===== Supplied entries =====

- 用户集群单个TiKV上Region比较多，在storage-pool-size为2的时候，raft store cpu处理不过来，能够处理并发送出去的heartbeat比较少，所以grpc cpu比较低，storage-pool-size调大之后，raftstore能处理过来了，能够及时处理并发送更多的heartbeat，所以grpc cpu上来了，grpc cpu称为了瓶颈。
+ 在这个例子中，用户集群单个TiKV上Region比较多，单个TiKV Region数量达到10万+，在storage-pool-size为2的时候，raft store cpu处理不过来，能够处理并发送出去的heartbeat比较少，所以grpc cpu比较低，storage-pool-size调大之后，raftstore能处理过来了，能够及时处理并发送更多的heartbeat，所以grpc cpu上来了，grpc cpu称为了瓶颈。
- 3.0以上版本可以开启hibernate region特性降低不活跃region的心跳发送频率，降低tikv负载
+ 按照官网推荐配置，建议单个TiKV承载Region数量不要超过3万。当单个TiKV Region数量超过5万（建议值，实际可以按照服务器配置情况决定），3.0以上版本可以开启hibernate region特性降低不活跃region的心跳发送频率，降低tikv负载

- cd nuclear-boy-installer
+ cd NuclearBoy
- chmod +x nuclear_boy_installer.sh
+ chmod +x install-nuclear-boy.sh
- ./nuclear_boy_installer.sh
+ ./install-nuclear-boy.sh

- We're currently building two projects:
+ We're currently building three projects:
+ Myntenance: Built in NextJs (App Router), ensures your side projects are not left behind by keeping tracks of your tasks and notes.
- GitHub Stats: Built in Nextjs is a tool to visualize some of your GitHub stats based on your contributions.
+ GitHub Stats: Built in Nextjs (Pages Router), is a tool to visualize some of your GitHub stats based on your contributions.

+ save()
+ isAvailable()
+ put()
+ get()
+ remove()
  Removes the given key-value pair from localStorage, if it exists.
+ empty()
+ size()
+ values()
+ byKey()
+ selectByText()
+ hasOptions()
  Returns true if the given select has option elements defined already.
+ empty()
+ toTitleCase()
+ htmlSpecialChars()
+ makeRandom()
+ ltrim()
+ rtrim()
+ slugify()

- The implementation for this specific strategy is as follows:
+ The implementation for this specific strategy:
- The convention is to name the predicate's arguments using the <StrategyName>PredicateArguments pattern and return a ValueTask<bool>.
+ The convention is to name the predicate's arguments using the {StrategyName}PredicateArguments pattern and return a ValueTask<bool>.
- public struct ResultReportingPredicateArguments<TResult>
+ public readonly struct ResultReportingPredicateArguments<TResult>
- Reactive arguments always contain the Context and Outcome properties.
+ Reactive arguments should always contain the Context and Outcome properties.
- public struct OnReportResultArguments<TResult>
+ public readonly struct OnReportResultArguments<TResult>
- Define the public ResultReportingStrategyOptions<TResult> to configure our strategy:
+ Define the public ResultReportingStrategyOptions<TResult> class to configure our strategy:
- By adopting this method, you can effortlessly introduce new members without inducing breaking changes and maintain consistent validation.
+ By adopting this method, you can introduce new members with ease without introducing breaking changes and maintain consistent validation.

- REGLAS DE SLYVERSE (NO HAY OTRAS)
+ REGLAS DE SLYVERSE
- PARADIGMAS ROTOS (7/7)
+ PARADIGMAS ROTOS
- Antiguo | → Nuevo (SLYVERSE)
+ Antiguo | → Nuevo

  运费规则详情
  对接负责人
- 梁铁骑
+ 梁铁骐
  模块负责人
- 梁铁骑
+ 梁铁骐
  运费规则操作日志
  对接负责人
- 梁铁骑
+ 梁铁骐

=====

Every line above is to be transcribed exactly.

**Output:**
- 用户集群单个TiKV上Region比较多，在storage-pool-size为2的时候，raft store cpu处理不过来，能够处理并发送出去的heartbeat比较少，所以grpc cpu比较低，storage-pool-size调大之后，raftstore能处理过来了，能够及时处理并发送更多的heartbeat，所以grpc cpu上来了，grpc cpu称为了瓶颈。
+ 在这个例子中，用户集群单个TiKV上Region比较多，单个TiKV Region数量达到10万+，在storage-pool-size为2的时候，raft store cpu处理不过来，能够处理并发送出去的heartbeat比较少，所以grpc cpu比较低，storage-pool-size调大之后，raftstore能处理过来了，能够及时处理并发送更多的heartbeat，所以grpc cpu上来了，grpc cpu称为了瓶颈。
- 3.0以上版本可以开启hibernate region特性降低不活跃region的心跳发送频率，降低tikv负载
+ 按照官网推荐配置，建议单个TiKV承载Region数量不要超过3万。当单个TiKV Region数量超过5万（建议值，实际可以按照服务器配置情况决定），3.0以上版本可以开启hibernate region特性降低不活跃region的心跳发送频率，降低tikv负载

- cd nuclear-boy-installer
+ cd NuclearBoy
- chmod +x nuclear_boy_installer.sh
+ chmod +x install-nuclear-boy.sh
- ./nuclear_boy_installer.sh
+ ./install-nuclear-boy.sh

- We're currently building two projects:
+ We're currently building three projects:
+ Myntenance: Built in NextJs (App Router), ensures your side projects are not left behind by keeping tracks of your tasks and notes.
- GitHub Stats: Built in Nextjs is a tool to visualize some of your GitHub stats based on your contributions.
+ GitHub Stats: Built in Nextjs (Pages Router), is a tool to visualize some of your GitHub stats based on your contributions.

+ save()
+ isAvailable()
+ put()
+ get()
+ remove()
  Removes the given key-value pair from localStorage, if it exists.
+ empty()
+ size()
+ values()
+ byKey()
+ selectByText()
+ hasOptions()
  Returns true if the given select has option elements defined already.
+ empty()
+ toTitleCase()
+ htmlSpecialChars()
+ makeRandom()
+ ltrim()
+ rtrim()
+ slugify()

- The implementation for this specific strategy is as follows:
+ The implementation for this specific strategy:
- The convention is to name the predicate's arguments using the <StrategyName>PredicateArguments pattern and return a ValueTask<bool>.
+ The convention is to name the predicate's arguments using the {StrategyName}PredicateArguments pattern and return a ValueTask<bool>.
- public struct ResultReportingPredicateArguments<TResult>
+ public readonly struct ResultReportingPredicateArguments<TResult>
- Reactive arguments always contain the Context and Outcome properties.
+ Reactive arguments should always contain the Context and Outcome properties.
- public struct OnReportResultArguments<TResult>
+ public readonly struct OnReportResultArguments<TResult>
- Define the public ResultReportingStrategyOptions<TResult> to configure our strategy:
+ Define the public ResultReportingStrategyOptions<TResult> class to configure our strategy:
- By adopting this method, you can effortlessly introduce new members without inducing breaking changes and maintain consistent validation.
+ By adopting this method, you can introduce new members with ease without introducing breaking changes and maintain consistent validation.

- REGLAS DE SLYVERSE (NO HAY OTRAS)
+ REGLAS DE SLYVERSE
- PARADIGMAS ROTOS (7/7)
+ PARADIGMAS ROTOS
- Antiguo | → Nuevo (SLYVERSE)
+ Antiguo | → Nuevo

  运费规则详情
  对接负责人
- 梁铁骑
+ 梁铁骐
  模块负责人
- 梁铁骑
+ 梁铁骐
  运费规则操作日志
  对接负责人
- 梁铁骑
+ 梁铁骐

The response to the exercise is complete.